Local knowledge is supplanting the old 'one size fits all' model. Nina Felton produced a range of statistics which show that regional UK markets are diverging, and that local knowledge is becoming crucial. For instance, more sophisticated PCTs are more likely to prescribe generic simvastatins while less sophisticated ones prescribe branded atorvastatin.
The same applies to regions where prescribing patterns vary according to local preferences and drivers. The Midlands and Eastern region of England are almost twice as likely to prescribe new diabetes products as the Isle of Man or the Channel Islands. Equally, England and Wales are aggressive on simvastatin substitution while Scotland and Northern Ireland lag some way behind. So key account management, tailoring the product offering to different regional needs, must come to the fore.

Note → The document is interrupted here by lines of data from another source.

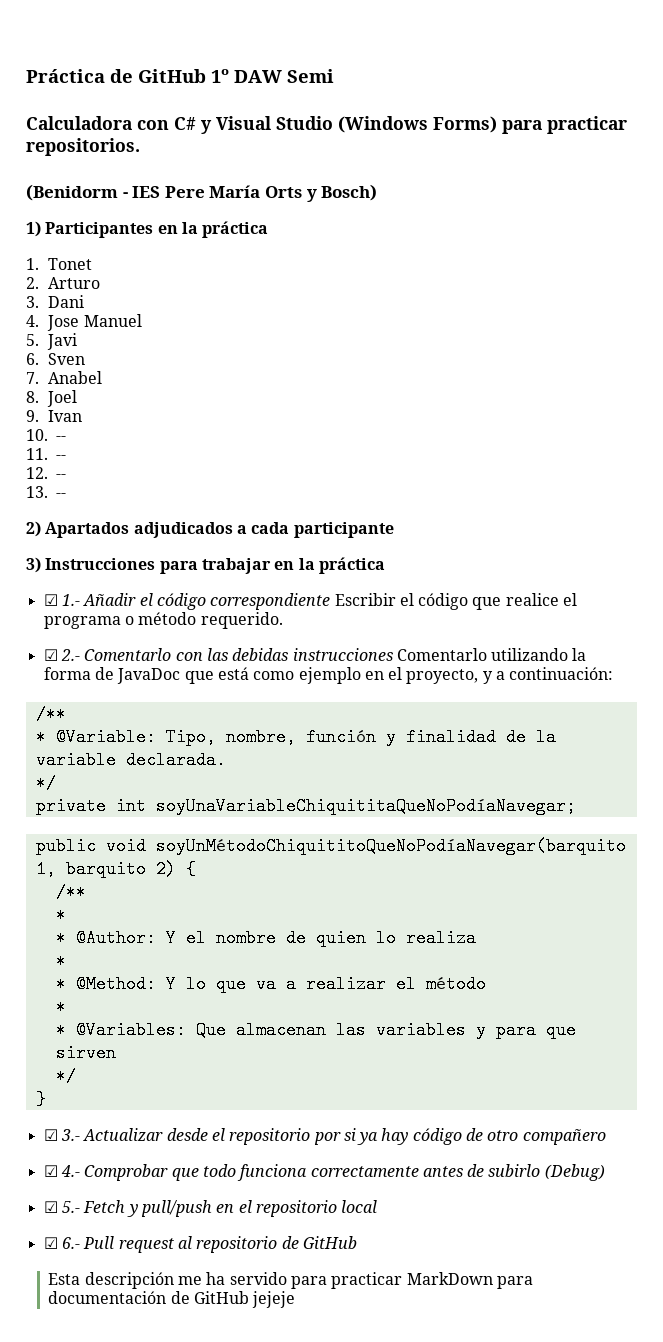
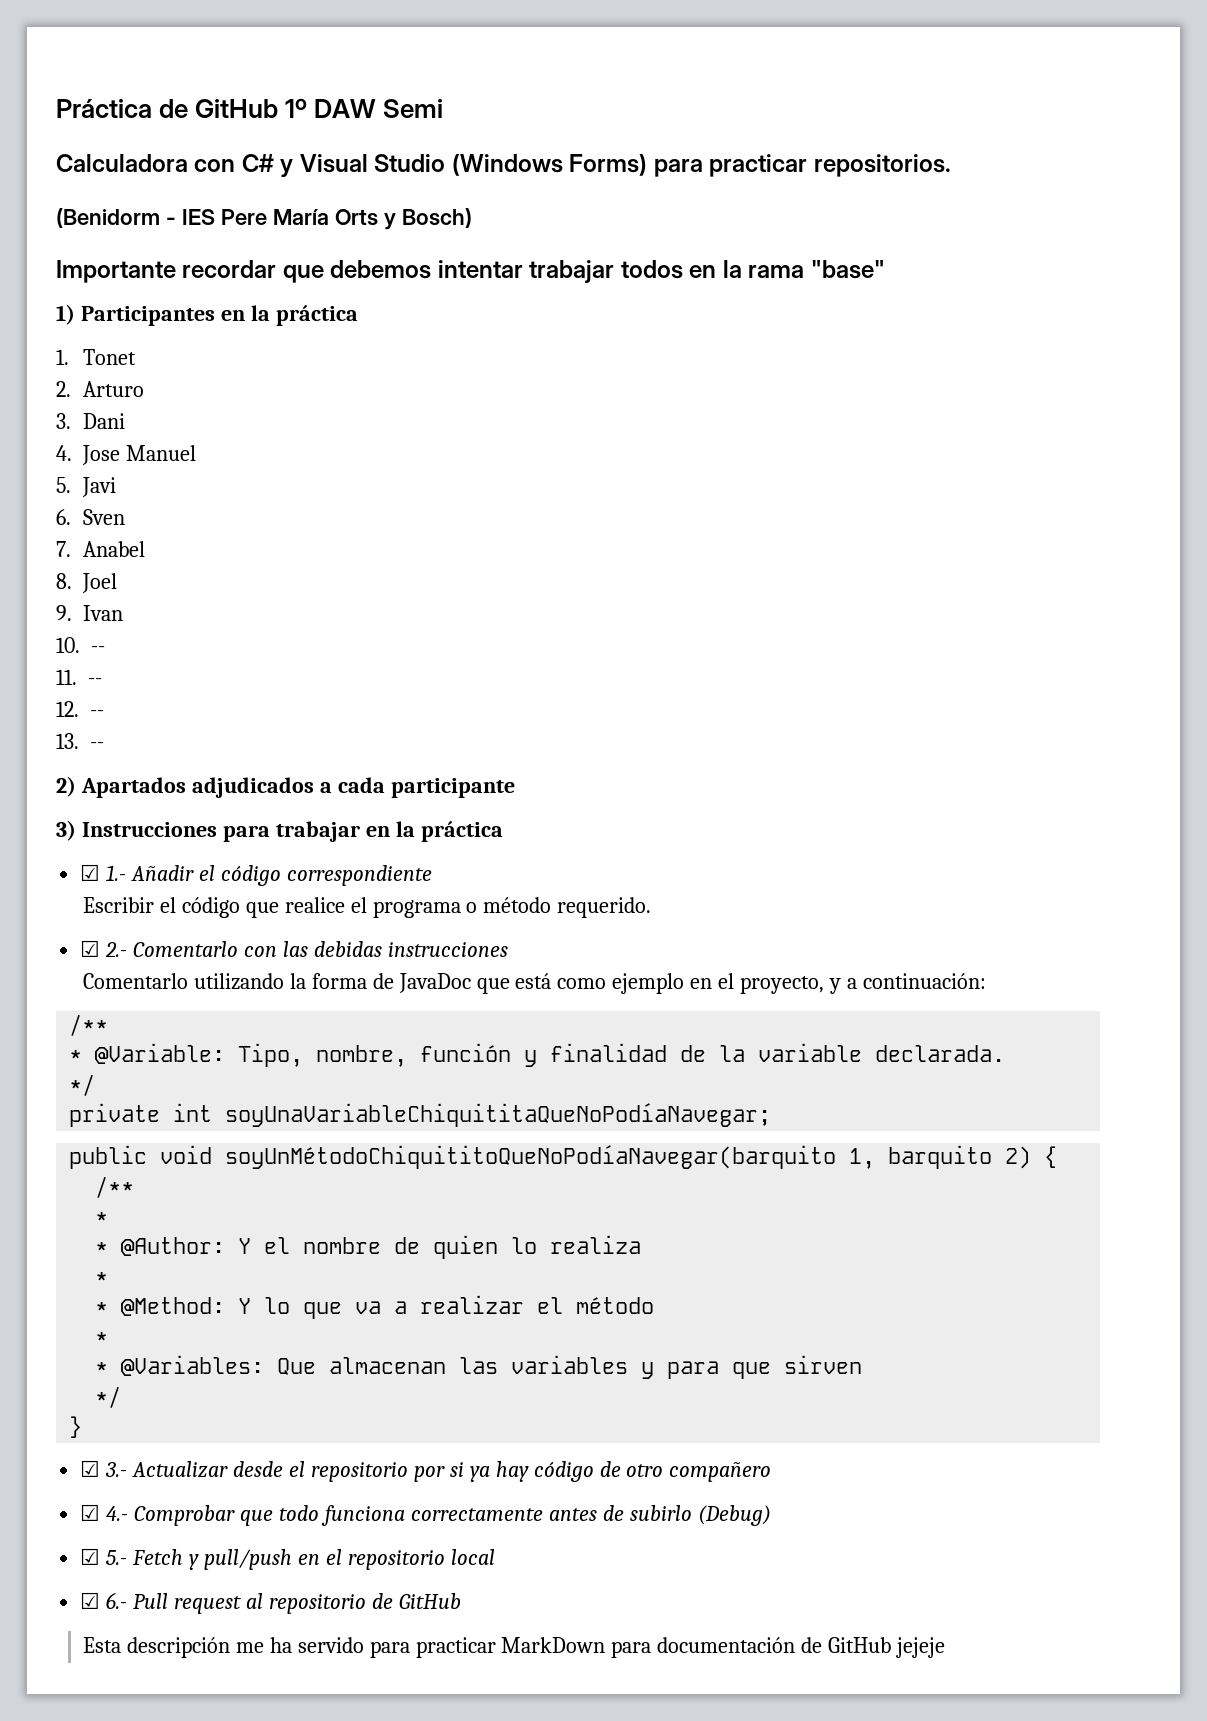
(378, 192) none -> [56,260,885,283] // Importante recordar que debemos intentar trabajar todos en la rama "base"
(331, 601) none -> (432, 875) //
(393, 654) none -> (508, 949) //

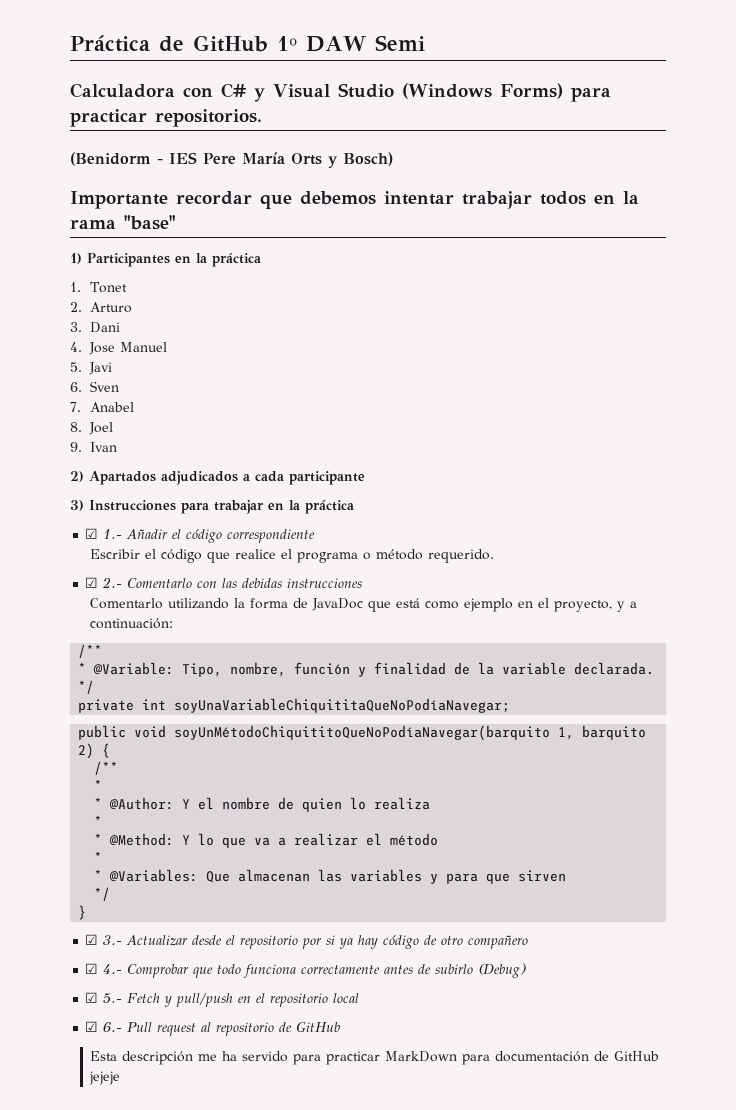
[56,637,105,653] [56,669,102,685] [56,701,104,717] [56,733,104,749] // 10. -- // 11. -- // 12. -- // 13. -- -> (118, 447) none

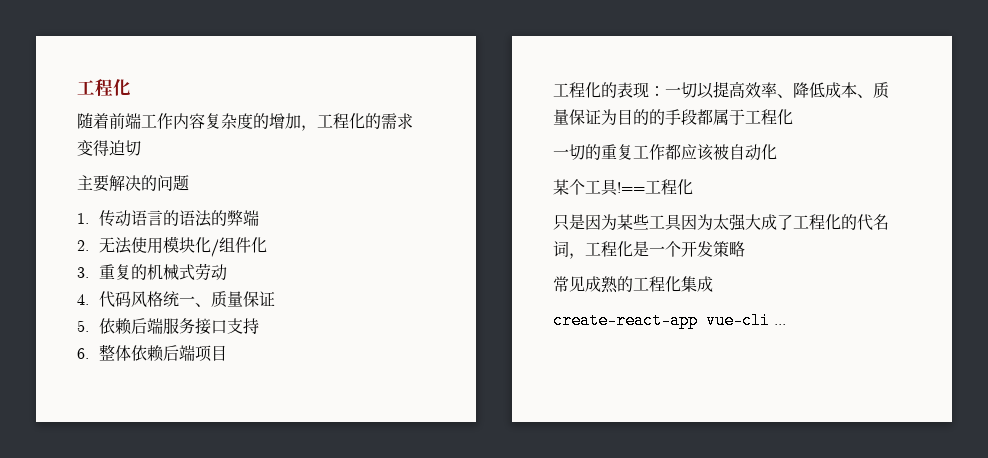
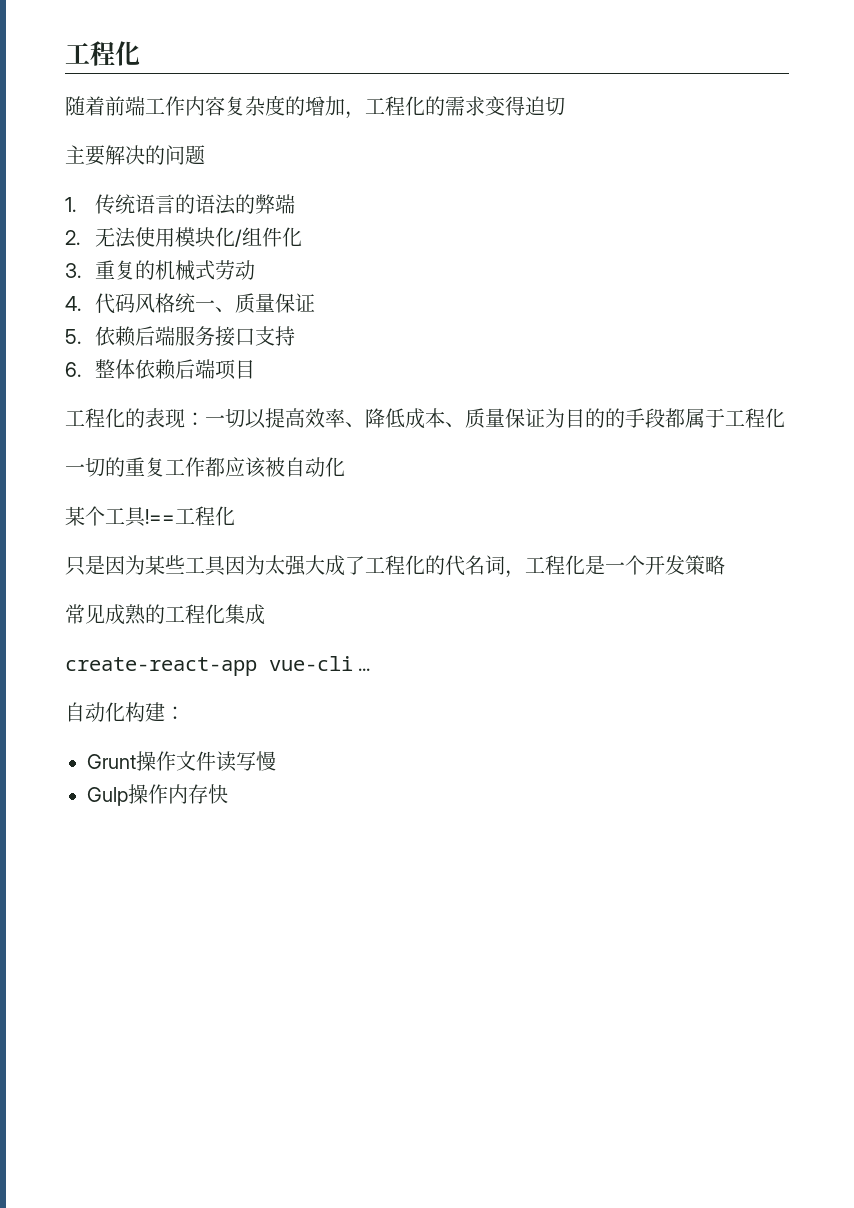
[114,210,131,227] 动 -> [115,194,136,214] 统
(786, 324) none -> [65,702,185,722] [87,751,276,772] [87,784,228,806] // 自动化构建： // Grunt操作文件读写慢 // Gulp操作内存快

It is notable that the most prominent example of KAM in UK pharma is Takeda, a medium-sized company with a small, successful portfolio of just two drugs and less than 10 years' presence in the UK.
There is evidence that the new structure kicked off pretty quickly. Certainly the people most directly affected by it, the RADs themselves, seem to like it.
The benefits for pharma
So what other advantages have pharma companies practising key account management seen? David Wright of Imonic points to five major benefits: "The first is simply increased sales. Look at Takeda's growth – since it moved to its regional account director structure in 2004, it has been among the fastest growing medium-sized pharmas (sales of £25 million plus), and the fifth fastest growing pharma of any size. Second is more respect from their customers and networks, as the pharma is sending out fewer confusing and conflicting messages.
"Third will be greater productivity from their sales teams, because they are working to common goals. Fourth, companies that practice KAM get more opportunities through by better understanding of the aims and challenges of the healthcare professionals in their networks.
"Finally, companies need to have the insight and credibility to sometimes say 'no' to the customer. This is often overlooked, but pharma companies who are really practising KAM will be close enough to help their contacts 'design' the collaboration needed and structure it to mutual advantage. They will also have processes to evaluate a collaboration opportunity to determine if it will give improved access, insights, data and outcomes to make it stack up."
So if the industry is tentatively taking steps towards KAM, best practice hasn't really emerged yet, says David Wright, "Imonic undertakes 'fit for KAM' audits which give an overall benchmark and a best-practice benchmark for both external (multi sector) and pharma. The pharma best-practicebenchmark focuses on some of the key 'change areas' such as organisation structure, customer centricity, network management, account planning etc but as KAM is in its infancy, the highest pharma benchmark score we have audited is only 41%, compared to 89% in other industries."